Here is an interesting article about mixing stereo. Most important issues when mixing stereo are :
- interaction between channel
Interaction between channel is explained here in 1.0 with passive mixing, from that :
It would be possible to make the output impedance of all equipment much higher, so direct mixing would not cause any circuit stress. The problem would then be that we are back to the position we had when valve gear ruled ... high impedance causes relatively high noise and high frequency rolloff with long cables. Cables can also become microphonic, and this is why so many pieces of valve kit used output transformers - to provide a low impedance (optionally balanced) output to prevent the very problems described. Low output impedance is here to stay, as are mixers, so now we can examine the methods in more detail.
But for crosstalk, in the mixing passive circuit, how do we calculate it? We can find different methods to measure it. but for simple mixing circuits I did not found any documents describing how it be computed.

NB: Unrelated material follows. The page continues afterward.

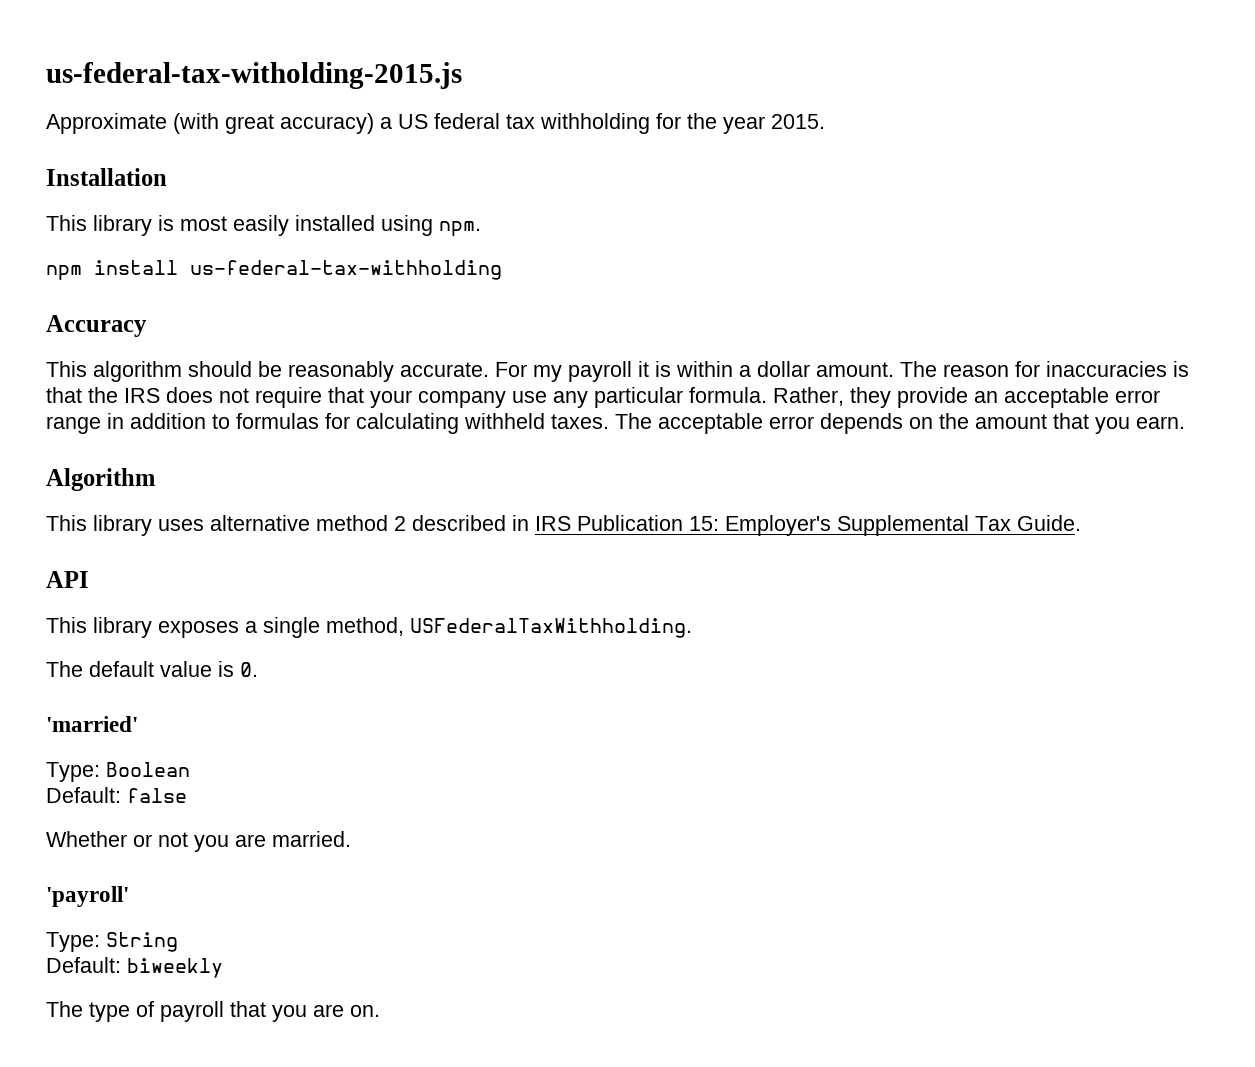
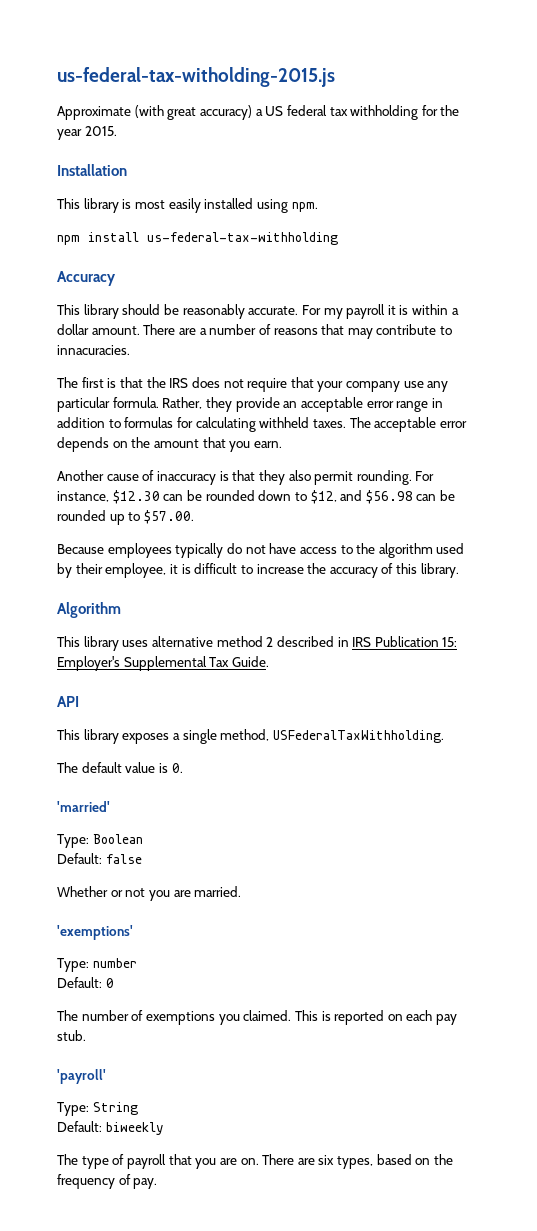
[93,361,182,382] algorithm -> [83,304,119,319] library
[900,361,1167,377] The reason for inaccuracies -> [143,324,453,339] [57,345,130,355] [57,377,104,388] There are a number of reasons that may contribute to innacuracies. // The first
(1185, 422) none -> [57,470,435,485] [57,490,456,504] [57,510,194,525] [57,543,465,558] [57,563,459,578] // Another cause of inaccuracy is that they also permit rounding. For instance, $12.30 can be rounded down to $12, and $56.98 can be rounded up to $57.00. // Because employees typically do not have access to the algorithm used by their employee, it is difficult to increase the accuracy of this library.
(351, 839) none -> [57,925,133,940] [57,958,137,972] [57,977,114,988] [57,1010,458,1025] [57,1030,86,1041] // 'exemptions' // Type: number // Default: 0 // The number of exemptions you claimed. This is reported on each pay stub.
(380, 1011) none -> [262,1154,454,1169] [57,1174,158,1189] There are six types, based on the frequency of pay.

We can find an example in here :
The problem arising from using all three outputs (the two original and the new summed output) is one of channel separation, or crosstalk. If the driving unit truly has zero output impedance, than channel separation is not degraded by using this summing box. However, when dealing with real-world units you deal with finite output impedances (ranging from a low of 47 ohms to a high of 600 ohms). Even a low output impedance of 47 ohms produces a startling channel separation spec of only 27 dB, i.e., the unwanted channel is only 27 dB below the desired signal. (Technical details: the unwanted channel, driving through the summing network, looks like 1011.3 ohms driving the 47 ohms output impedance of the desired channel, producing 27 dB of crosstalk.)
Some technical details are given, but it's not clear to me. Can someone give detailed steps to compute crosstalk for this example? A simulation example could also helps.